Pictures must not appear in the copy. Restate exactly the lines below from the one with "[433,444,577,461] podem ser" through the one with "[438,465,769,481] [438,492,742,509] [438,519,631,536]", inclusive.

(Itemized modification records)
::::

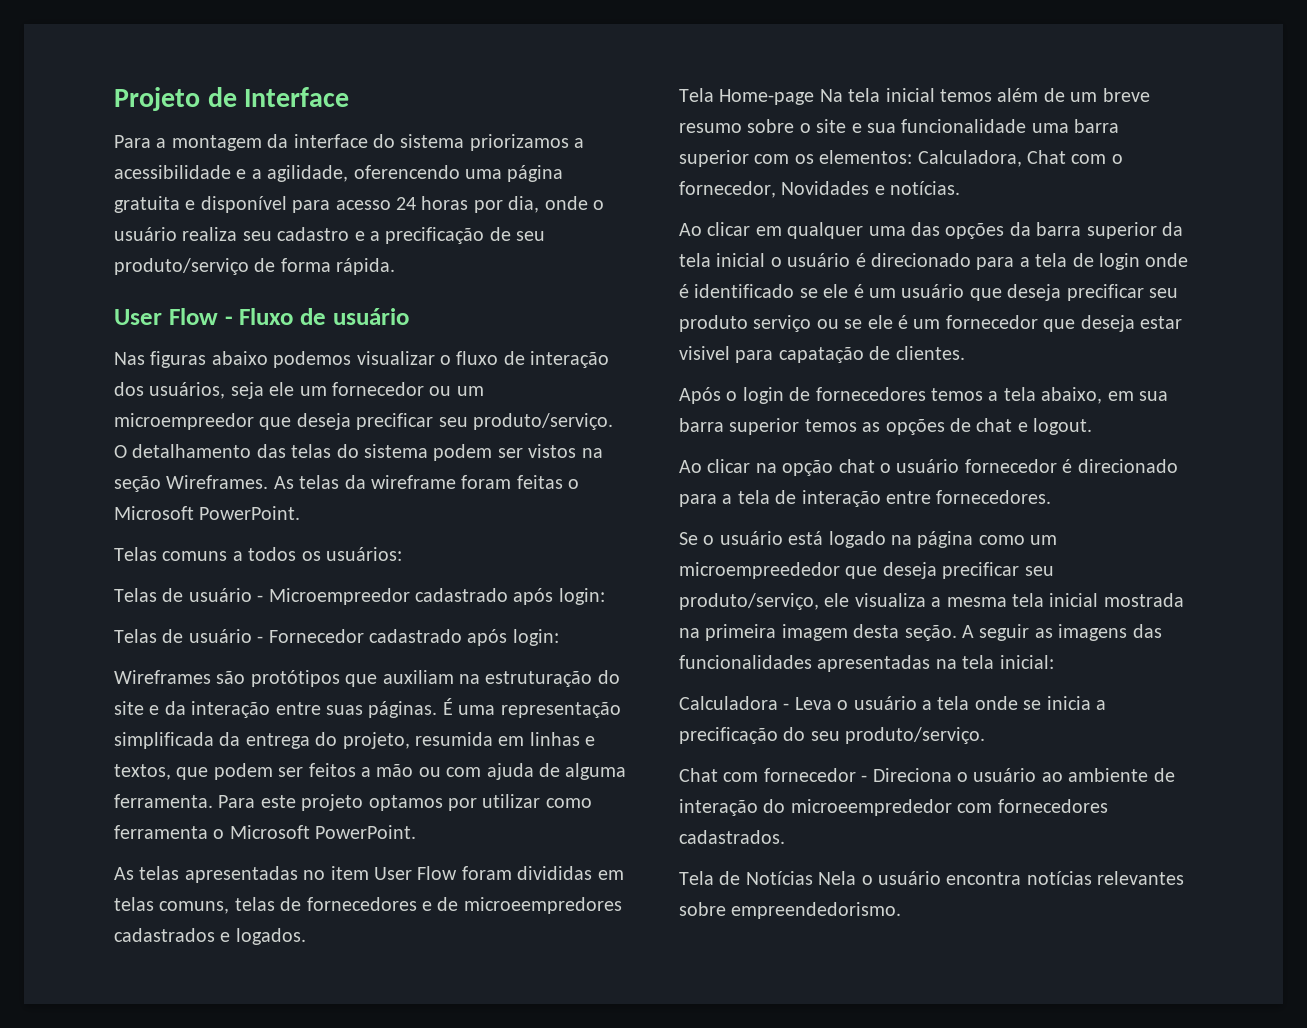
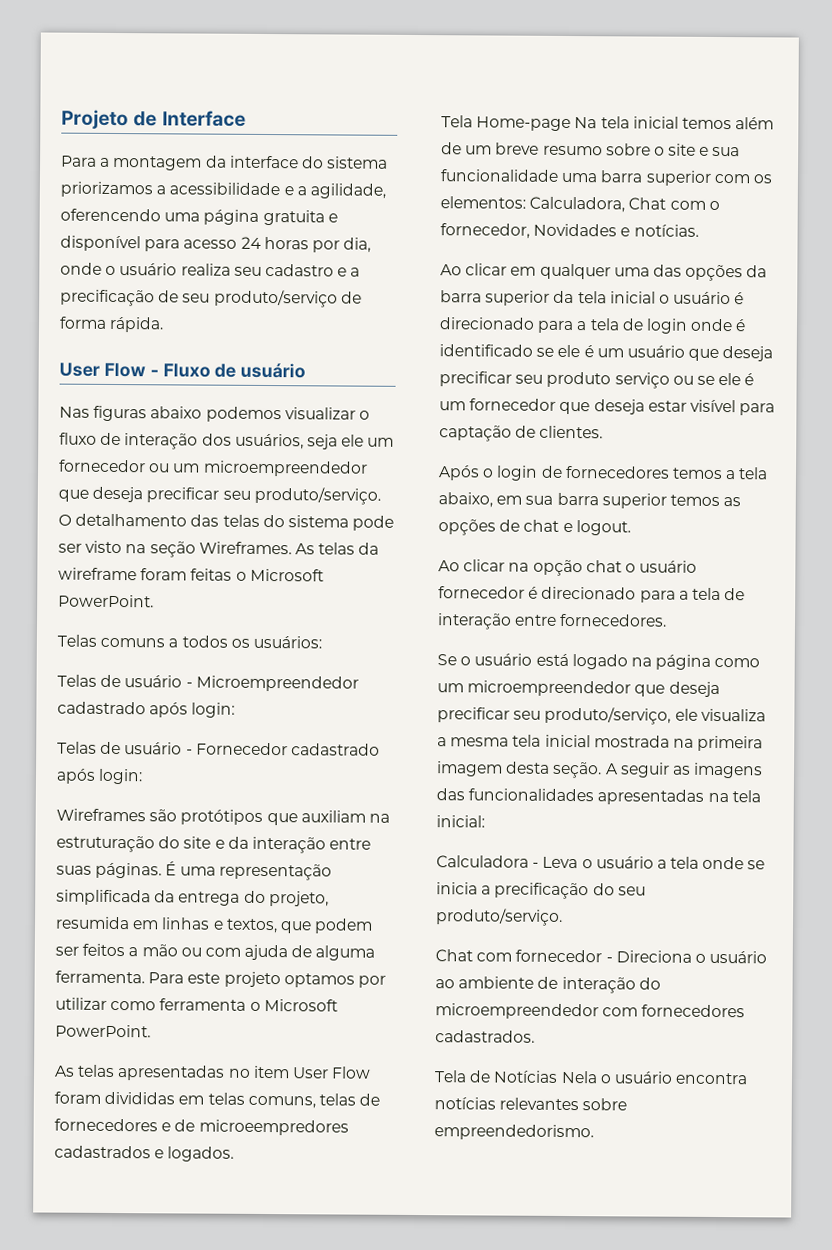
[114,413,254,430] microempreedor -> [202,460,368,477] microempreendedor
[433,444,577,461] podem ser vistos -> [352,515,395,531] [58,540,123,554] pode ser visto
[268,588,410,605] Microempreedor -> [195,675,359,692] Microempreendedor
[679,346,864,363] visivel para capatação -> [689,399,776,416] [439,425,512,442] visível para captação
[679,562,840,579] microempreededor -> [467,680,632,697] microempreendedor
[790,799,952,816] microeemprededor -> [435,1003,599,1020] microempreendedor

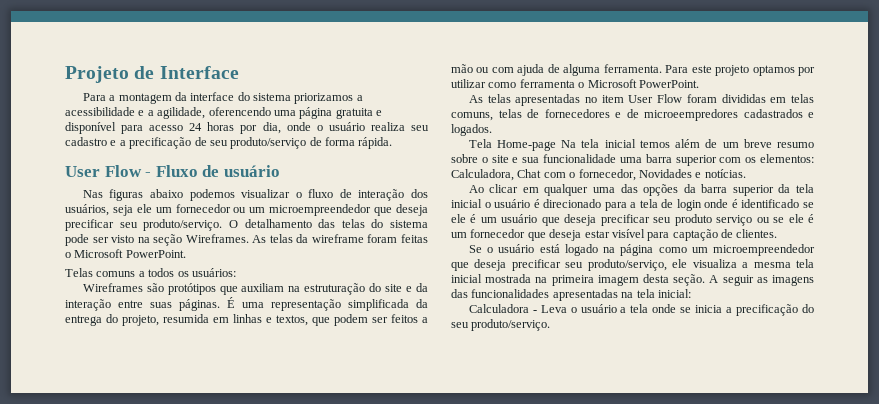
[57,674,359,692] [57,701,236,718] [57,741,380,756] [56,768,144,785] // Telas de usuário - Microempreendedor cadastrado após login: // Telas de usuário - Fornecedor cadastrado após login: -> (236, 272) none
[438,465,769,481] [438,492,742,509] [438,519,631,536] [438,559,698,577] [438,586,746,603] [437,613,668,630] // Após o login de fornecedores temos a tela abaixo, em sua barra superior temos as opções de chat e logout. // Ao clicar na opção chat o usuário fornecedor é direcionado para a tela de interação entre fornecedores. -> (778, 233) none
[435,949,768,964] [435,976,661,994] [435,1003,746,1020] [435,1030,535,1043] [434,1070,749,1085] [434,1097,628,1111] [434,1124,594,1141] // Chat com fornecedor - Direciona o usuário ao ambiente de interação do microempreendedor com fornecedores cadastrados. // Tela de Notícias Nela o usuário encontra notícias relevantes sobre empreendedorismo. -> (551, 325) none

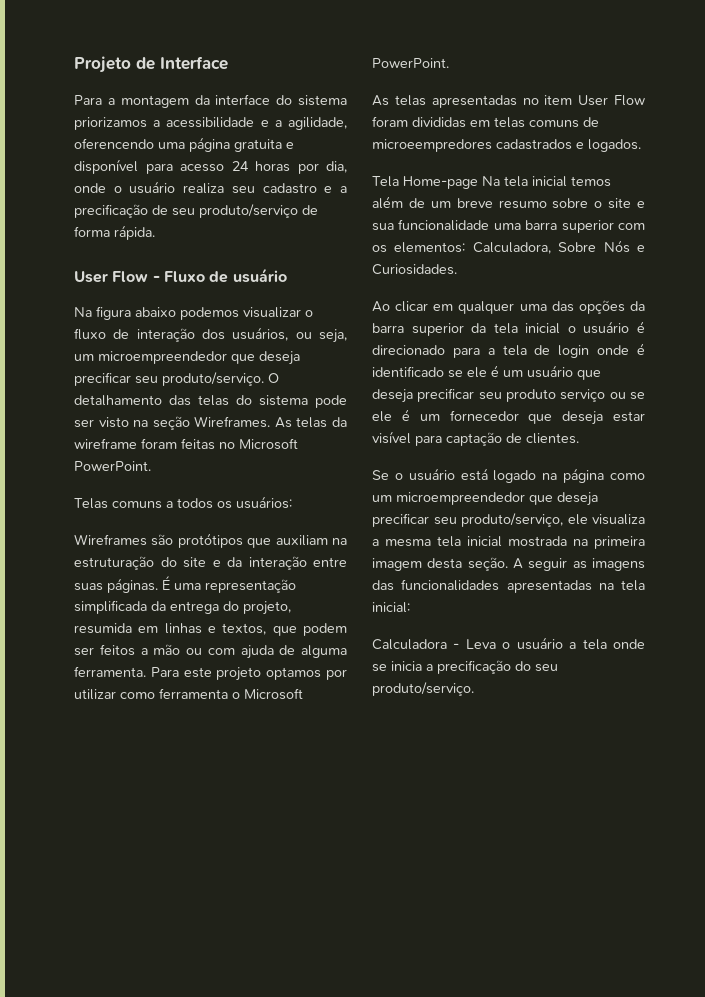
[82,189,144,201] Nas figuras -> [74,306,131,320] Na figura
[112,204,247,216] seja ele um fornecedor ou -> [295,329,347,343] ou seja,
[65,252,71,258] o -> [219,442,235,449] no
[451,109,621,121] comuns, telas de fornecedores e -> [529,120,579,128] comuns
[517,169,746,181] Chat com o fornecedor, Novidades e notícias. -> [558,240,645,253] [372,264,457,275] Sobre Nós e Curiosidades.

::::

PROBLEM SOLUTION ::
[433,444,577,461] podem ser vistos -> [352,515,395,531] [58,540,123,554] pode ser visto
[268,588,410,605] Microempreedor -> [195,675,359,692] Microempreendedor
[679,346,864,363] visivel para capatação -> [689,399,776,416] [439,425,512,442] visível para captação
[679,562,840,579] microempreededor -> [467,680,632,697] microempreendedor
[790,799,952,816] microeemprededor -> [435,1003,599,1020] microempreendedor

[57,674,359,692] [57,701,236,718] [57,741,380,756] [56,768,144,785] // Telas de usuário - Microempreendedor cadastrado após login: // Telas de usuário - Fornecedor cadastrado após login: -> (236, 272) none
[438,465,769,481] [438,492,742,509] [438,519,631,536] [438,559,698,577] [438,586,746,603] [437,613,668,630] // Após o login de fornecedores temos a tela abaixo, em sua barra superior temos as opções de chat e logout. // Ao clicar na opção chat o usuário fornecedor é direcionado para a tela de interação entre fornecedores. -> (778, 233) none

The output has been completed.